I have had 'African safari' on my bucket list since I was five, the year I studied and fell in love with cheetahs. I knew it would be amazing when I finally got to tick it off the list but I had no idea how lucky I would be to find Quatermain's Safari Camp. I have read on multiple occasions that one of the keys to happiness is to have gratitude (see epic related video here). The staff at Quatermain's Safari Camp are the proof that this is the case. Their level of excitement and compassion for the animals rivals my two year old niece's for Doc McStuffins (a love that means sleeping with her medical bag and daily checkups for everyone in the house).

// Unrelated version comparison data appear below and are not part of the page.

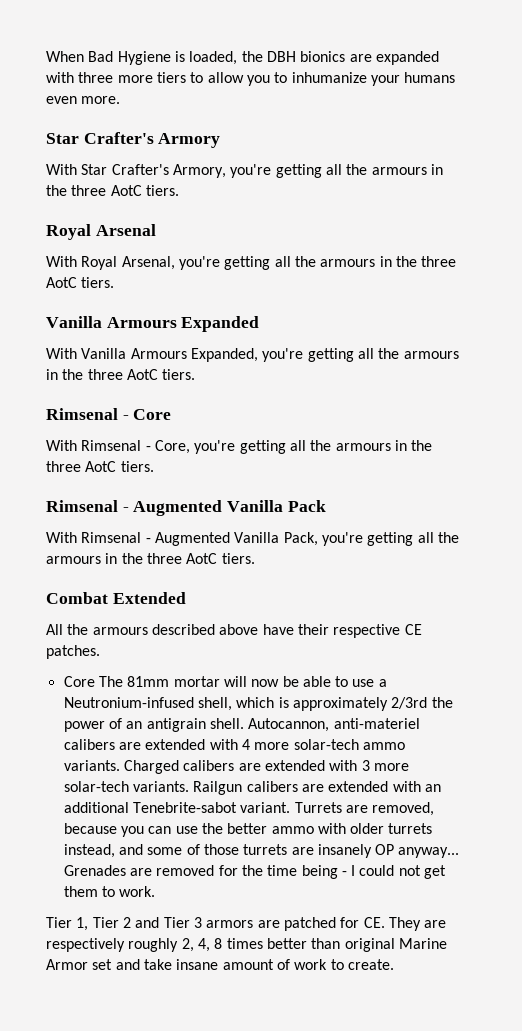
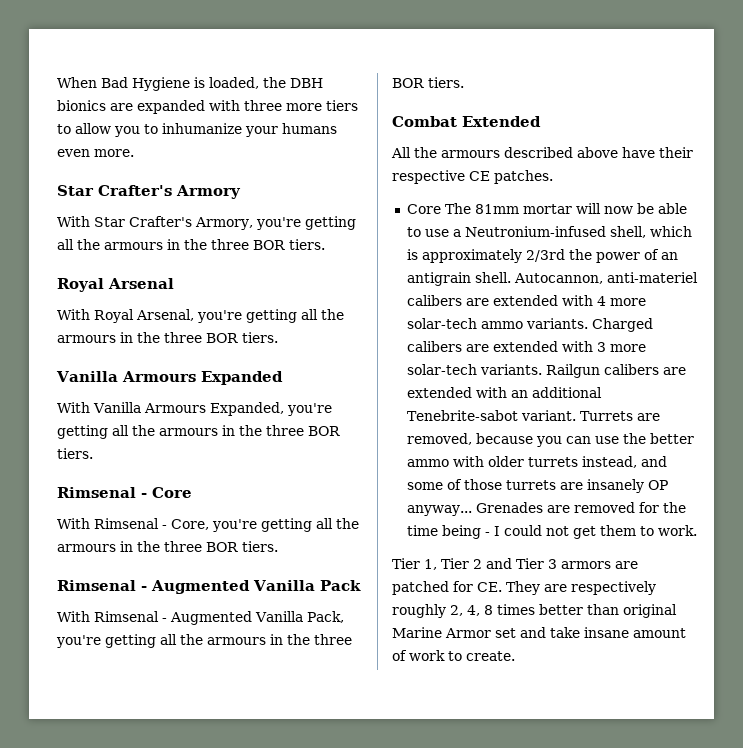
- With Star Crafter's Armory, you're getting all the armours in the three AotC tiers.
+ With Star Crafter's Armory, you're getting all the armours in the three BOR tiers.
- With Royal Arsenal, you're getting all the armours in the three AotC tiers.
+ With Royal Arsenal, you're getting all the armours in the three BOR tiers.
- With Vanilla Armours Expanded, you're getting all the armours in the three AotC tiers.
+ With Vanilla Armours Expanded, you're getting all the armours in the three BOR tiers.
- With Rimsenal - Core, you're getting all the armours in the three AotC tiers.
+ With Rimsenal - Core, you're getting all the armours in the three BOR tiers.
- With Rimsenal - Augmented Vanilla Pack, you're getting all the armours in the three AotC tiers.
+ With Rimsenal - Augmented Vanilla Pack, you're getting all the armours in the three BOR tiers.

It would be too easy to focus only on the lion, elephant, buffalo, leopard and rhino that make up the big 5. What is more impressive, is to have the same level of awe and wonder about all of the animals found in the African bush. Each morning at breakfast, what seemed like a million different birds would sound their morning call, and the staff would identify each one with great excitement. This passion is what sets Quatermain's Camp apart from other wildlife trips I've been on. Additionally, the rustic 1920's camp vibe offers a unique glamping experience that forces you into the mind-space of a great adventurer. Whatever your 9-5 is, this is one of those amazing experiences that make it impossible not to live in the moment.
Running into a herd of elephants on an afternoon game drive had to be the highlight of our stay. We had been tracking the herd for a while and knew they had recently stopped for water. So when they arrived at the next watering hole we thought they would surely pass us by again. Instead, it was as though the oldest in the group signalled 'ok kids we can stop the car, but only for a few minutes'. And within a few minutes they all ran in, young and old frolicking together in pure joy. And in that single moment, zoos were forever dead to me. That's not to say that I won't ever return to a zoo or don't believe they have an educational purpose, but rather that once you see what an elephant is, not behind bars and away from its social system, you realize how different that is from the zoo version. You barely scratch the surface at what magnificent creatures elephants are at the zoo. Like did you know elephants have been documented to grieve the passing of their own going so far as to perform burials? When the 'Elephant Whisperer' Laurence Anthony died, a herd travelled to his home to mourn.
It's sad to see the impact that humans have had on this and other species but even more reason to visit Africa and partake in a safari game drive. Especially one where the people really care.